> Task directions: Copy each line below in which the string "July" occurs.

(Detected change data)
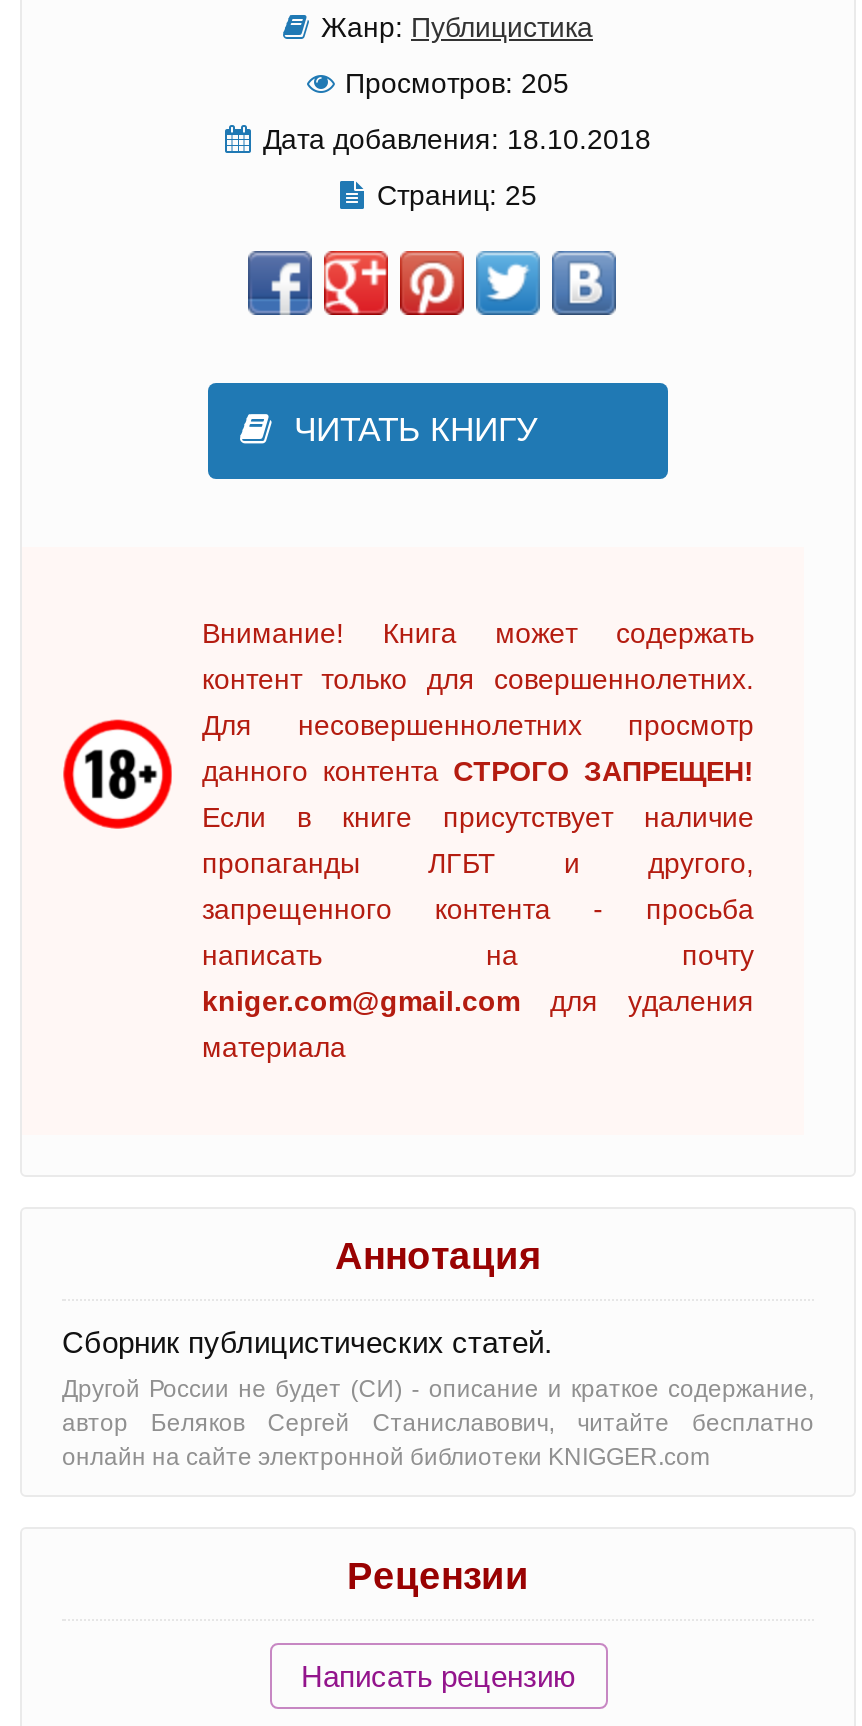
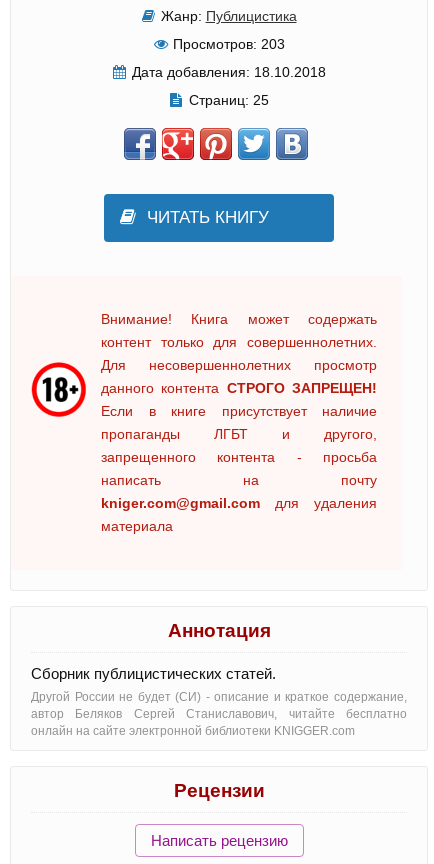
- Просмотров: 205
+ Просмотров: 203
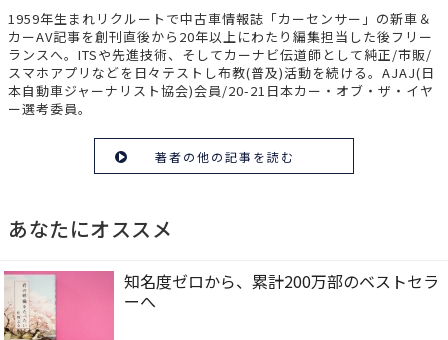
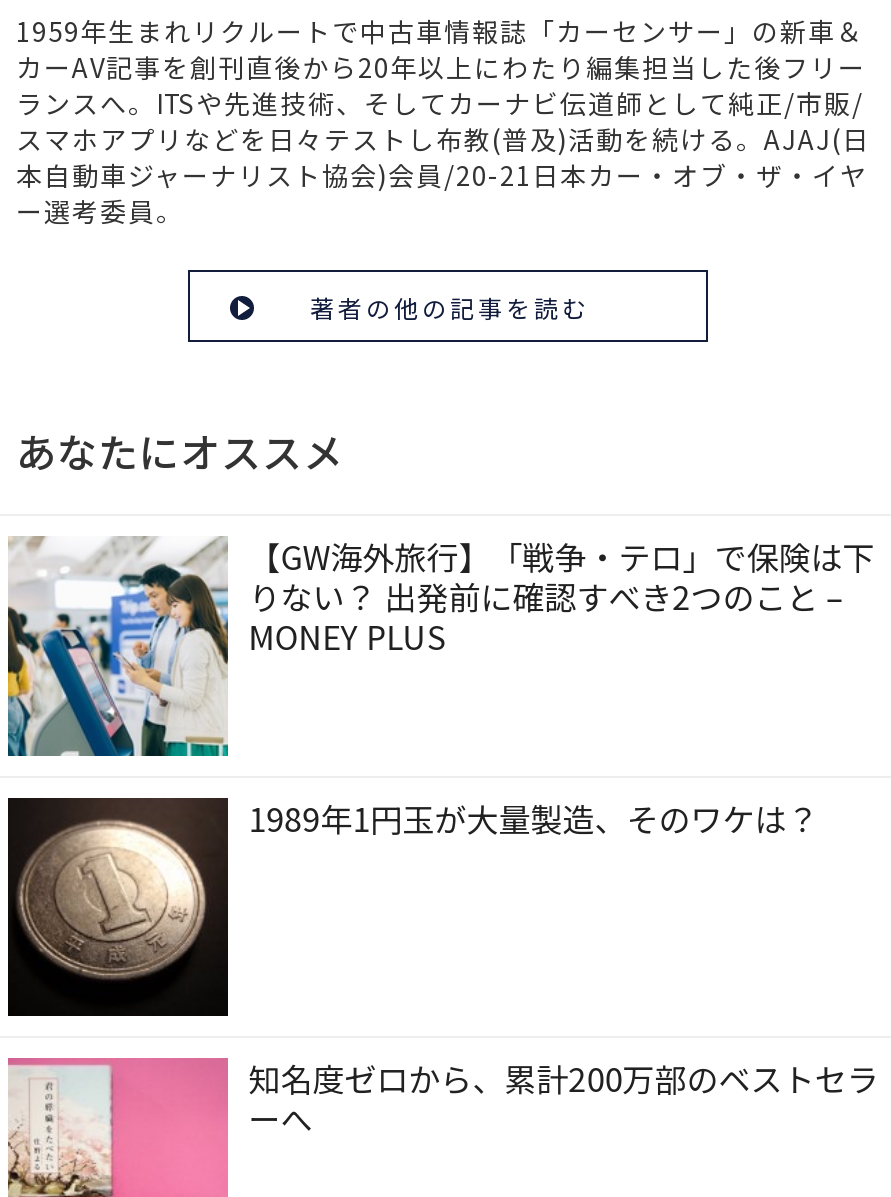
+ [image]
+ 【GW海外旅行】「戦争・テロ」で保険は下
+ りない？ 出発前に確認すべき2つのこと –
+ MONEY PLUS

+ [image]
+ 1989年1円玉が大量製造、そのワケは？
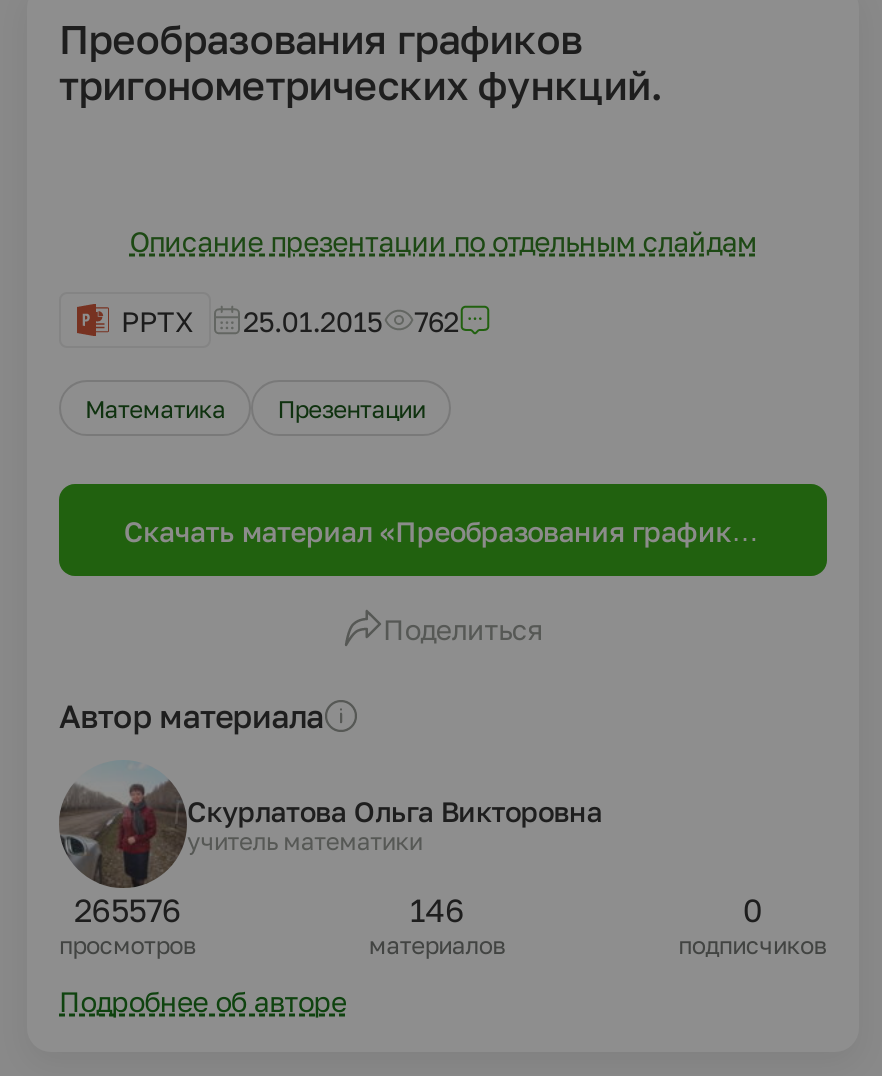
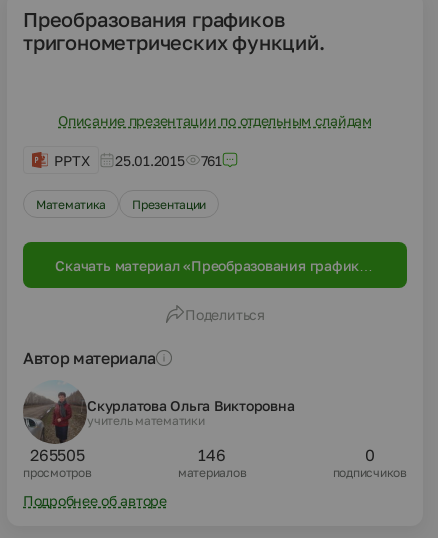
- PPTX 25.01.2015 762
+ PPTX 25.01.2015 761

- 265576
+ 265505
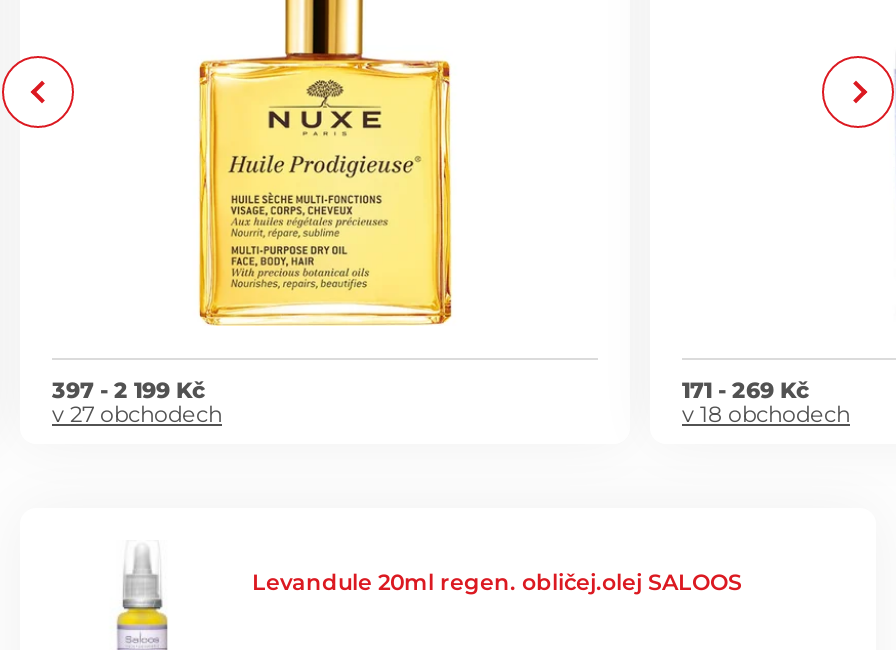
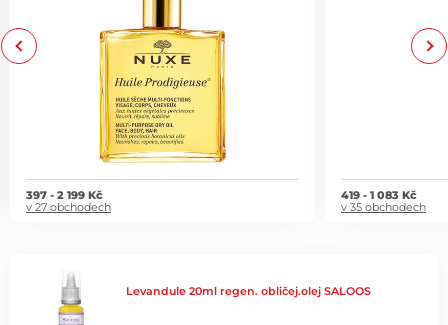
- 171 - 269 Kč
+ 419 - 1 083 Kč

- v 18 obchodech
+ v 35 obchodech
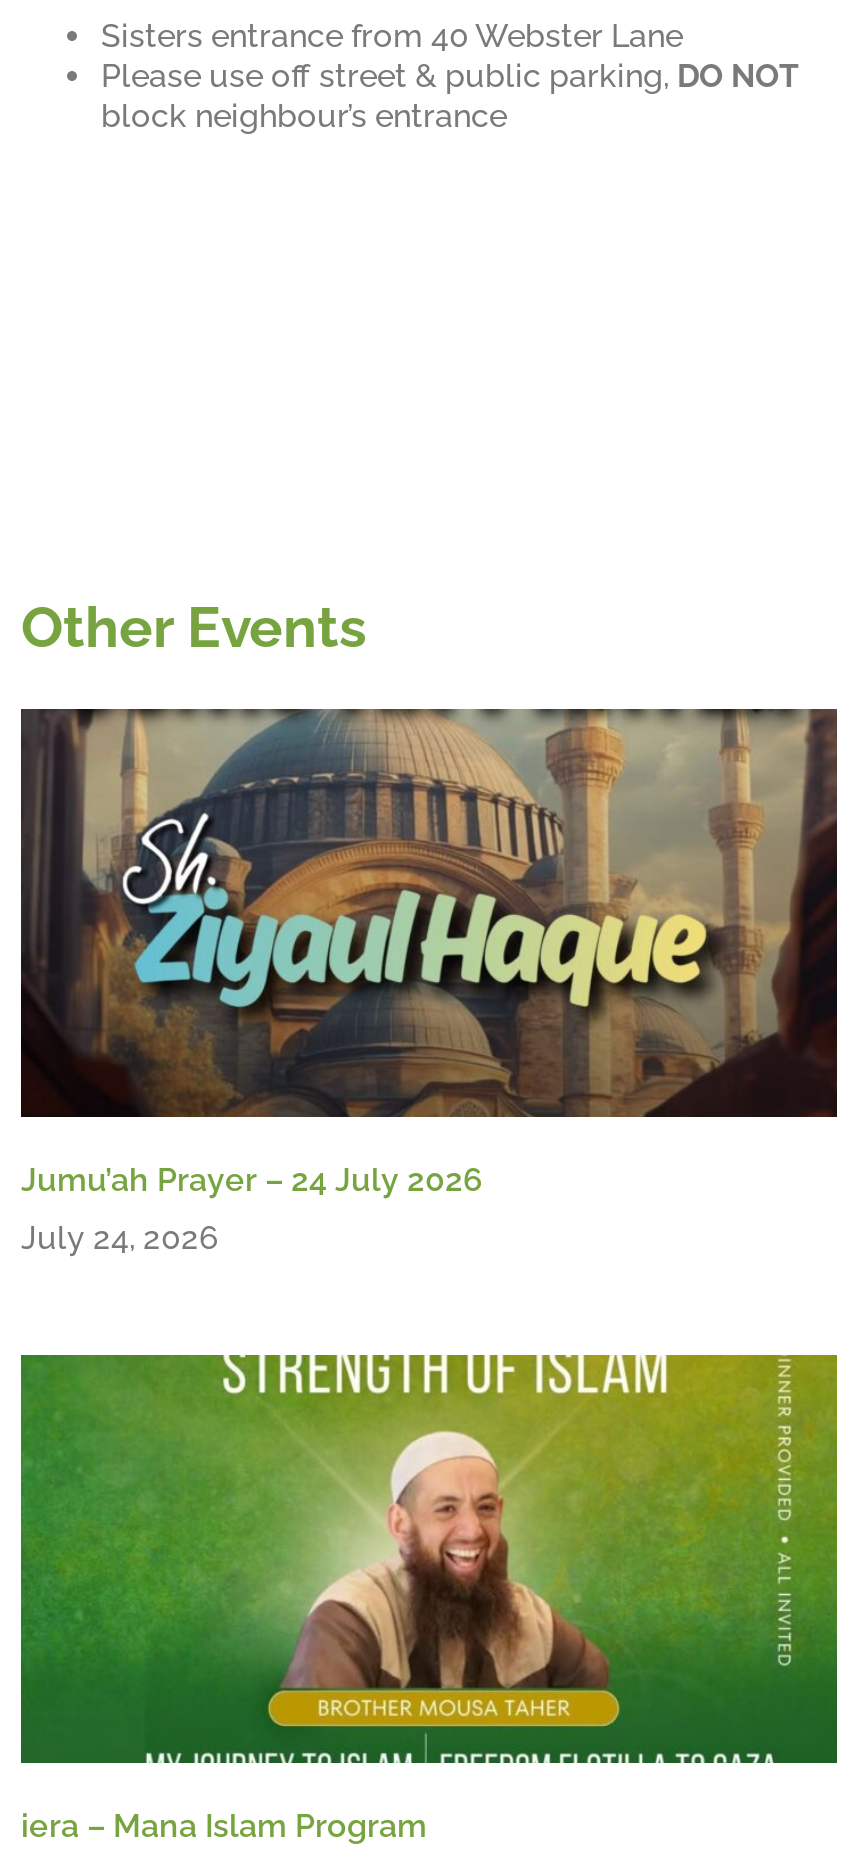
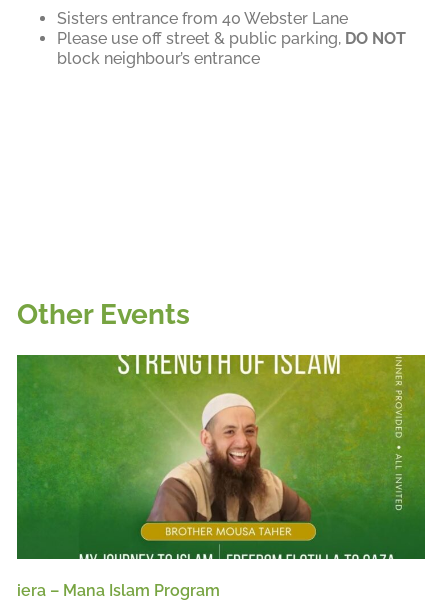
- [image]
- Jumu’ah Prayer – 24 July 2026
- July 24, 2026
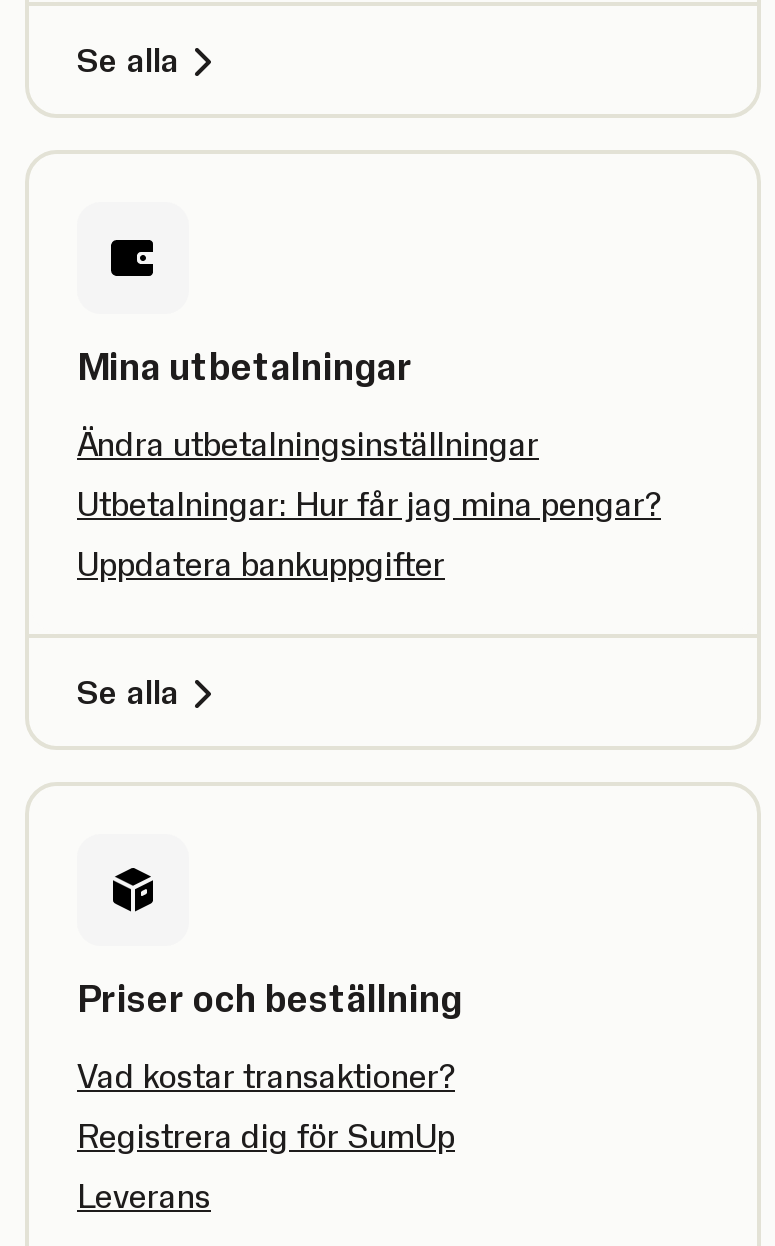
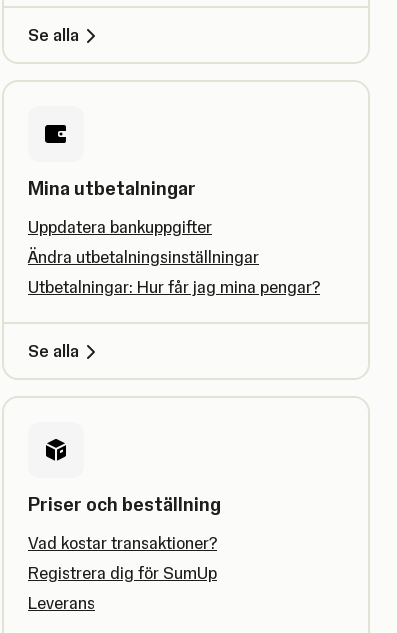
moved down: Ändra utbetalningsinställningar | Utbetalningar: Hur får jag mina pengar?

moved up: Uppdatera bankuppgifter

> Problem solution:
- Jumu’ah Prayer – 24 July 2026
- July 24, 2026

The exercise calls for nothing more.